## Detected change data
════════════════════

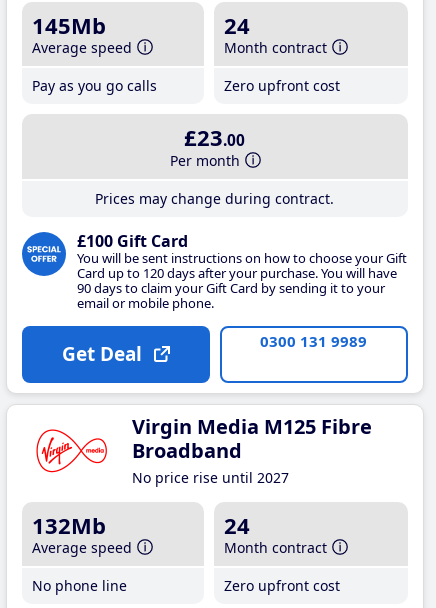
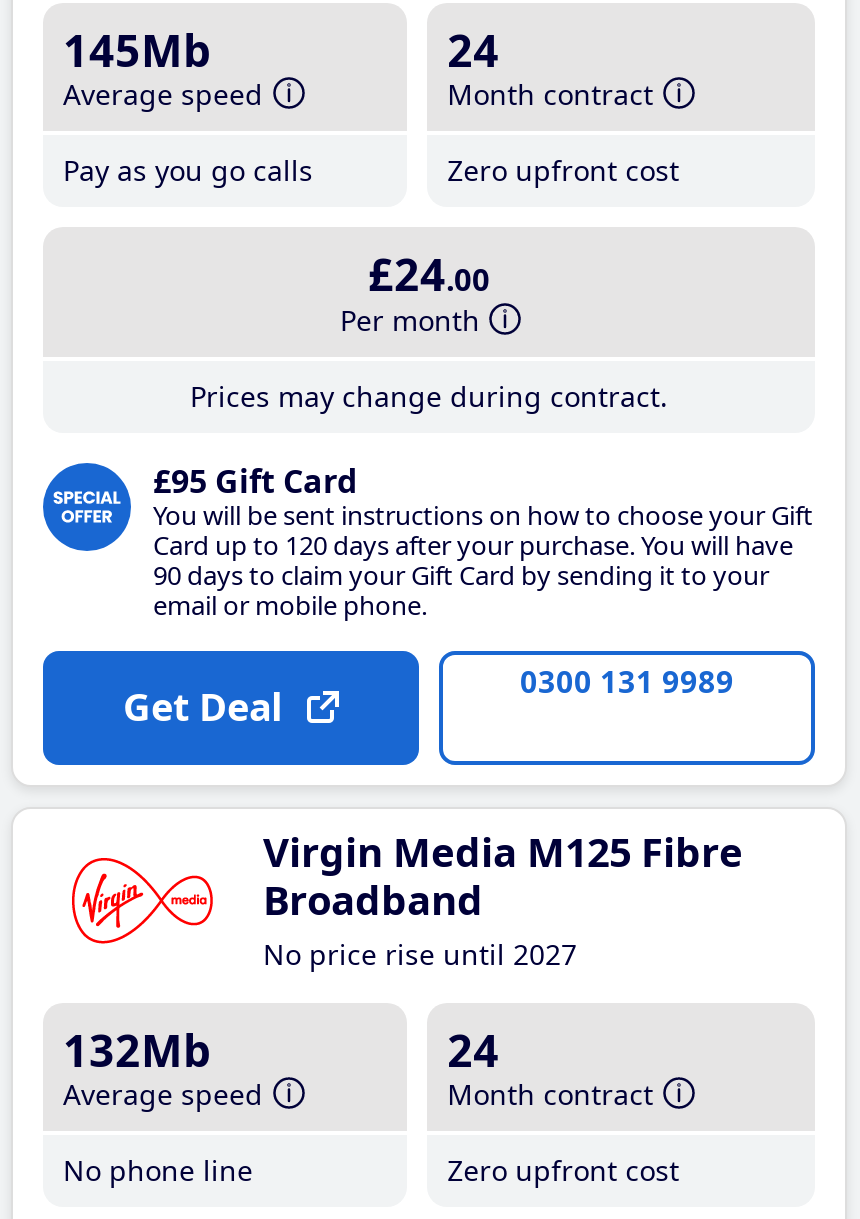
- £23.00
+ £24.00

- £100 Gift Card
+ £95 Gift Card
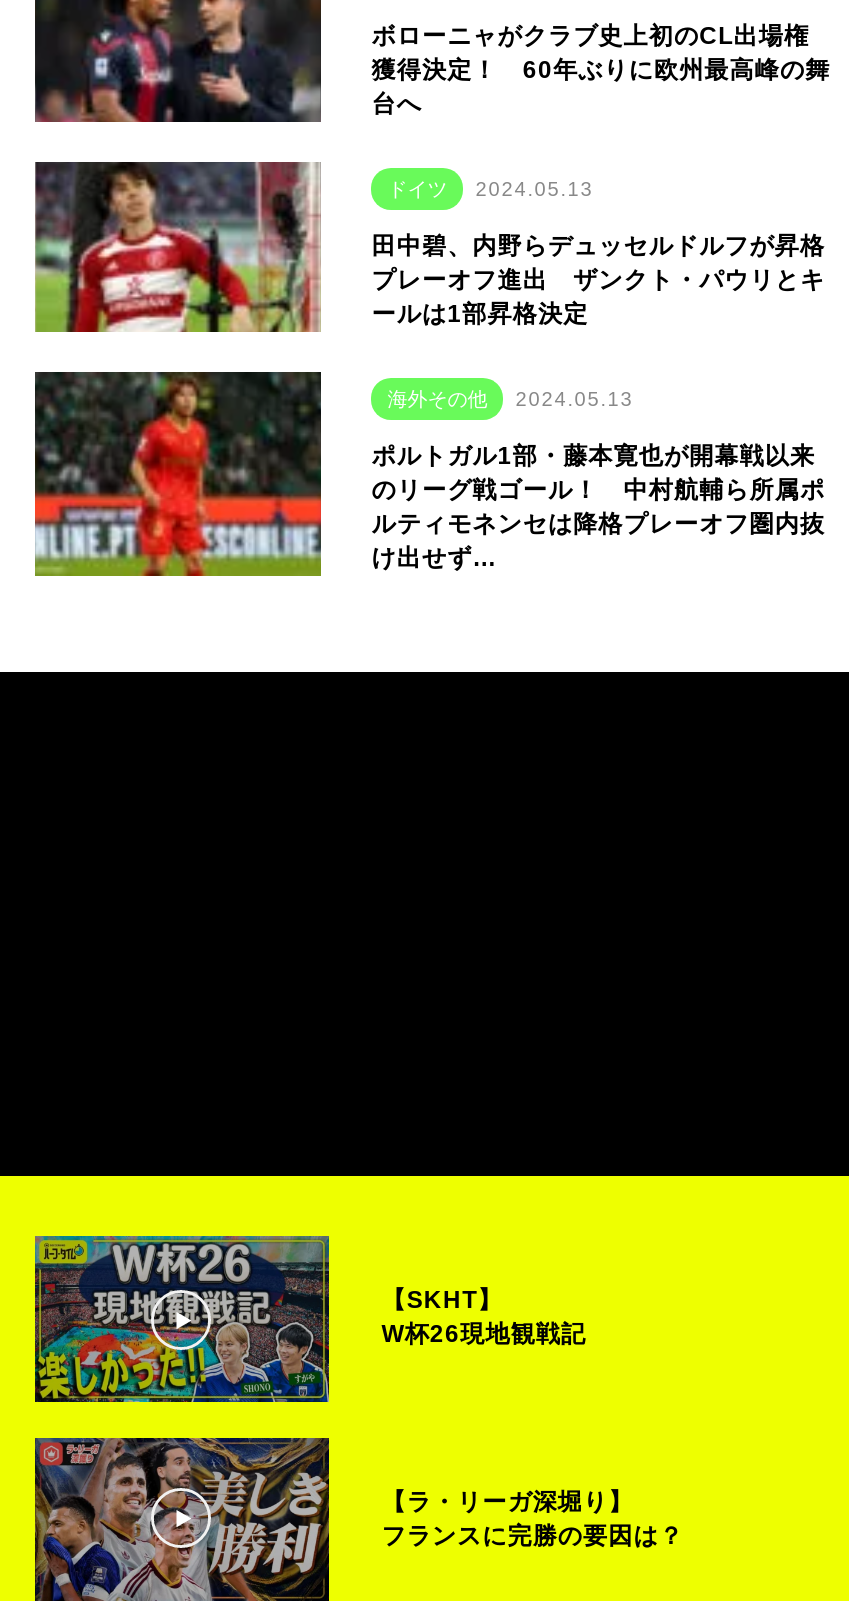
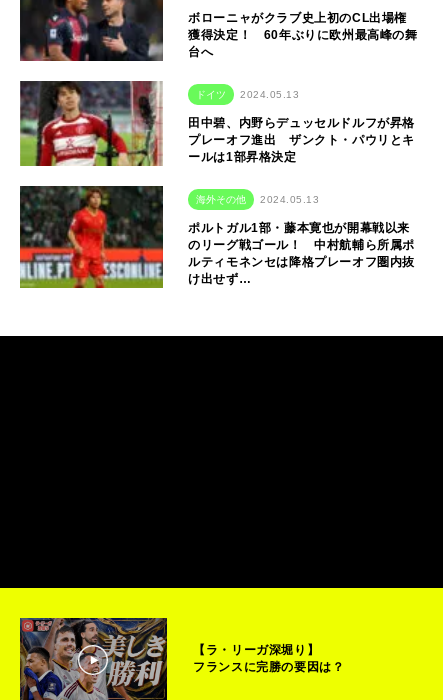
- [image]
- 【SKHT】
- W杯26現地観戦記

════════════════════

## What is needed
Could you restate every entry above word for word, leaving out the pictures?

## Solution to this exercise
- £23.00
+ £24.00

- £100 Gift Card
+ £95 Gift Card
- [image]
- 【SKHT】
- W杯26現地観戦記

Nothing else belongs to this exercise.